- Information supplied

----

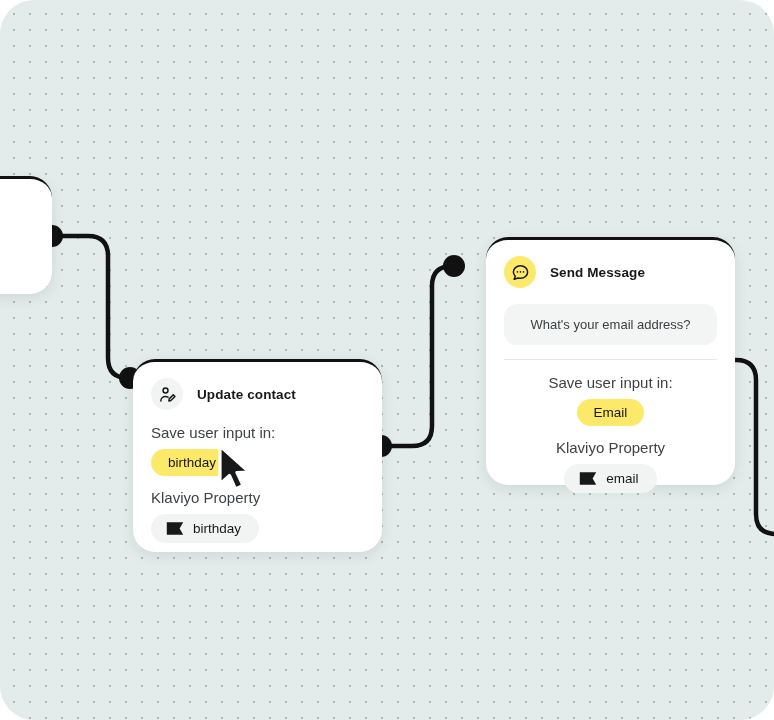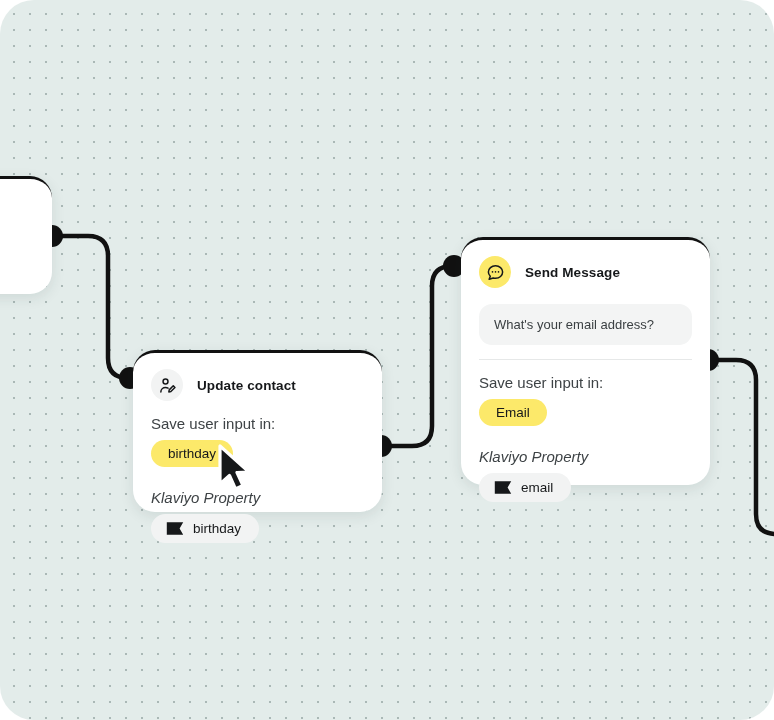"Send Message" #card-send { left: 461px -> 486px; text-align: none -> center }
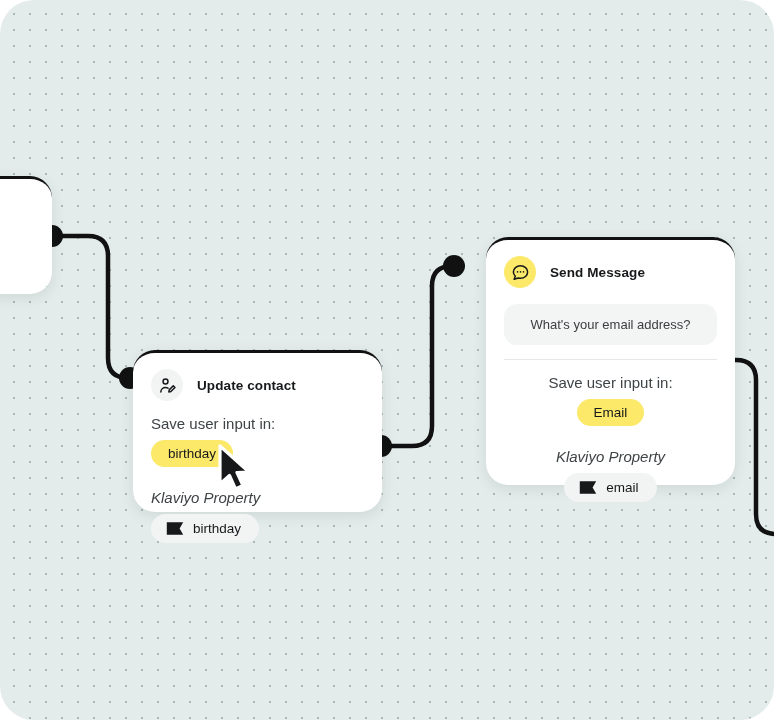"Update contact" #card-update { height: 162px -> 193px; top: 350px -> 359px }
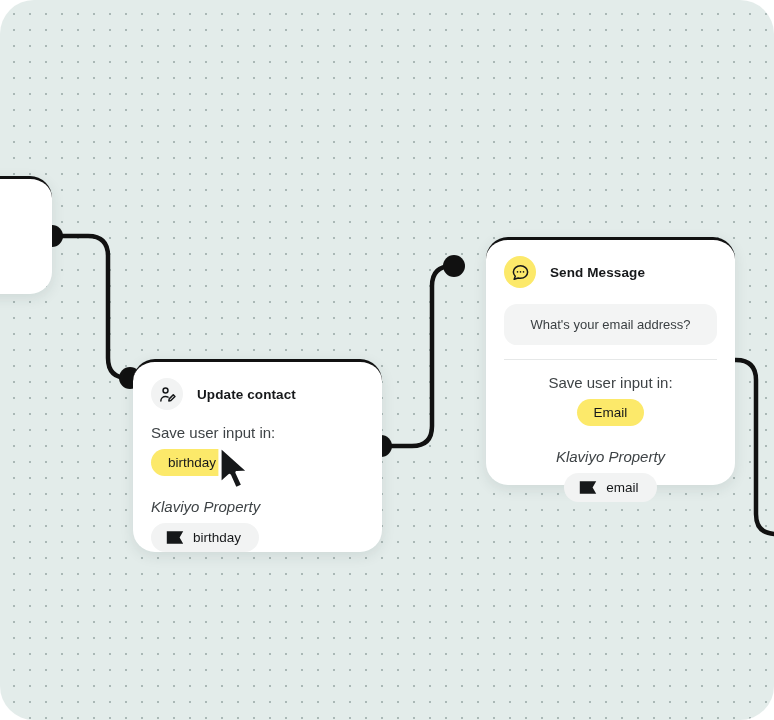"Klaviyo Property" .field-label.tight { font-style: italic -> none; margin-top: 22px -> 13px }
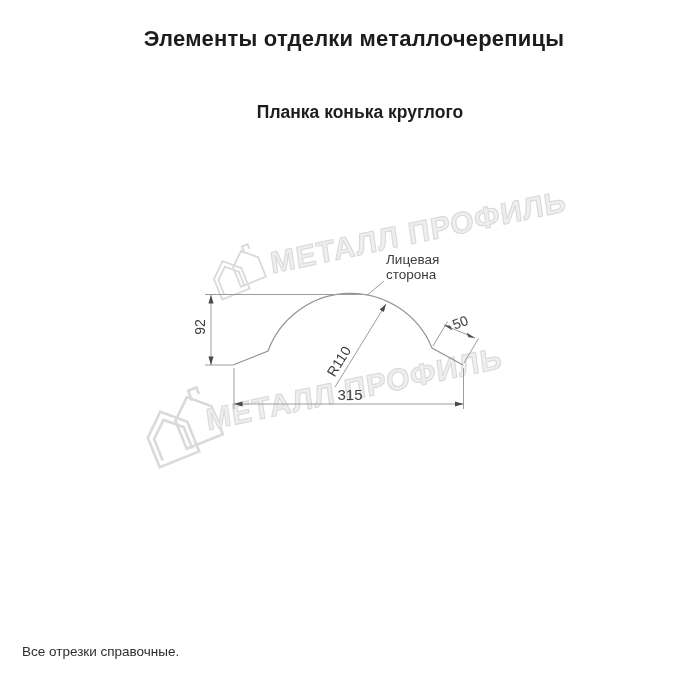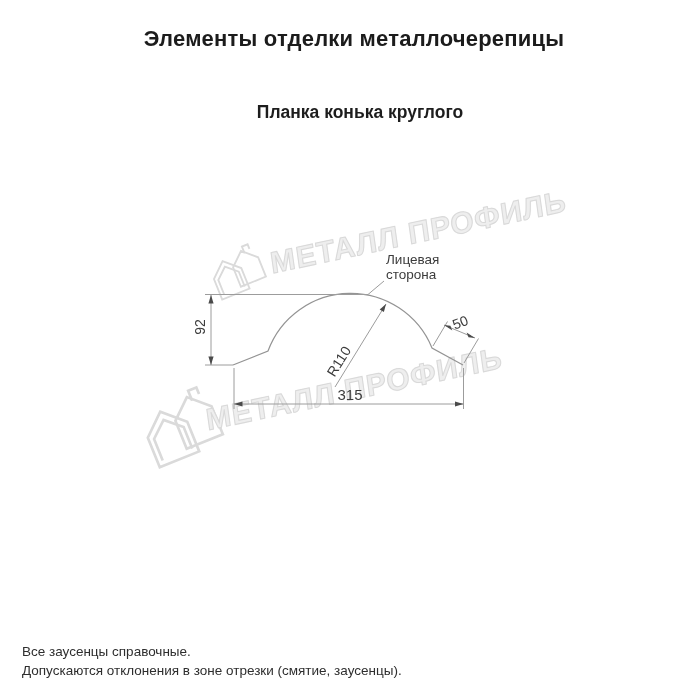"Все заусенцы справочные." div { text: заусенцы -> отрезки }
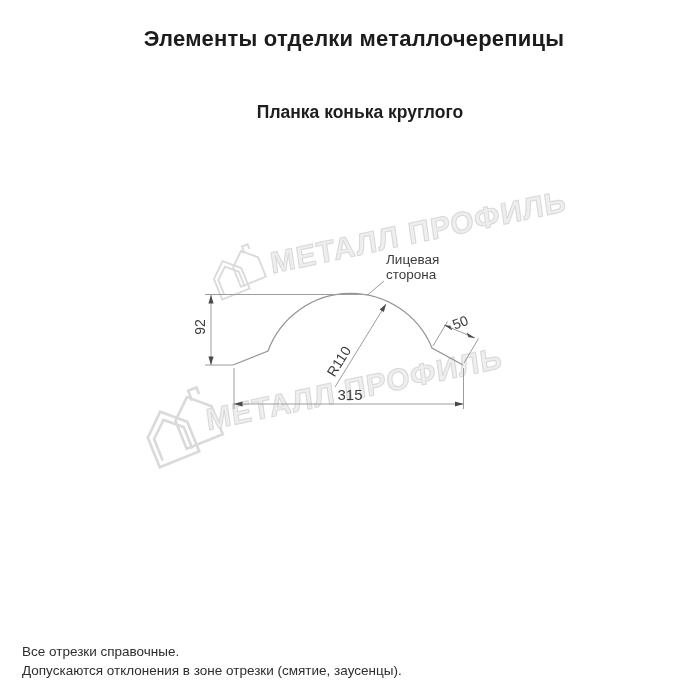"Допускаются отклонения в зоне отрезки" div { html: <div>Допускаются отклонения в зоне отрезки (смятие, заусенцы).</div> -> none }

----

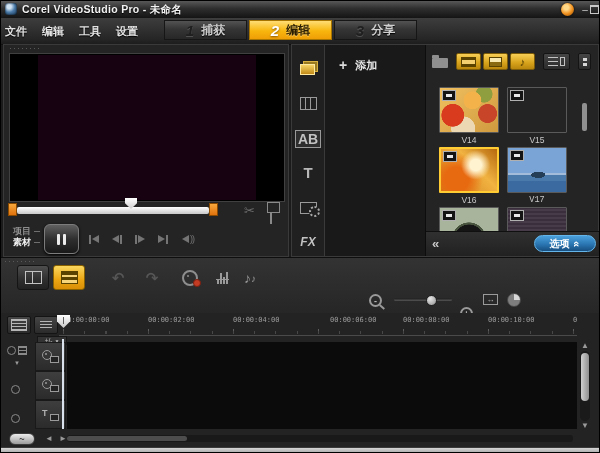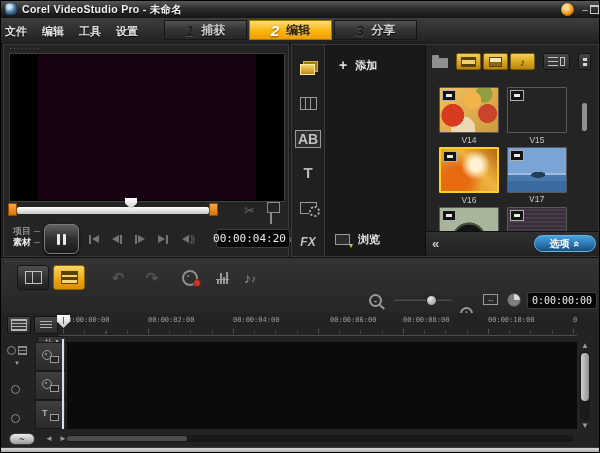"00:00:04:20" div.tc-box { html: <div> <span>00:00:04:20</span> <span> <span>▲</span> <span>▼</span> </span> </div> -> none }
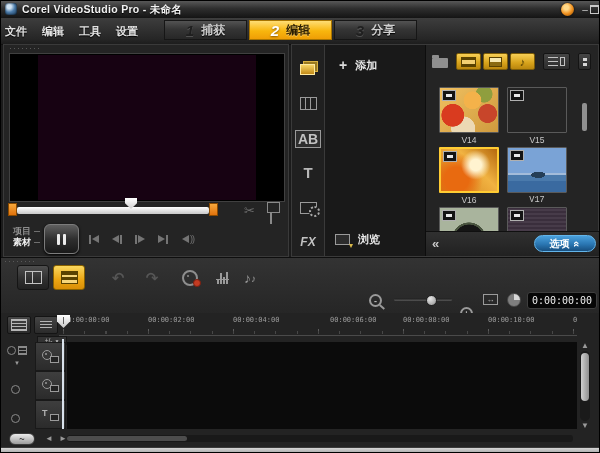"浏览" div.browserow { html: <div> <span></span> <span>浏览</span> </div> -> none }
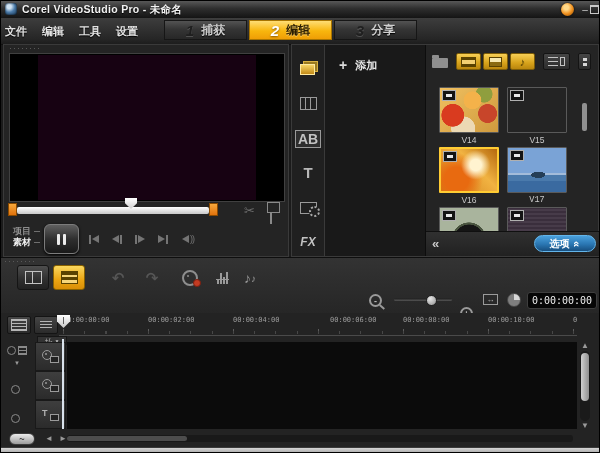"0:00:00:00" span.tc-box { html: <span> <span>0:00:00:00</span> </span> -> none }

----

- Description of the task
Copy nothing but the lines above that run from the one with "font-style: italic ->" to the one with "html: <div>Допускаются отклонения", ends included; pictures stay out.

- The completed task
"Klaviyo Property" .field-label.tight { font-style: italic -> none; margin-top: 22px -> 13px }
"Все заусенцы справочные." div { text: заусенцы -> отрезки }
"Допускаются отклонения в зоне отрезки" div { html: <div>Допускаются отклонения в зоне отрезки (смятие, заусенцы).</div> -> none }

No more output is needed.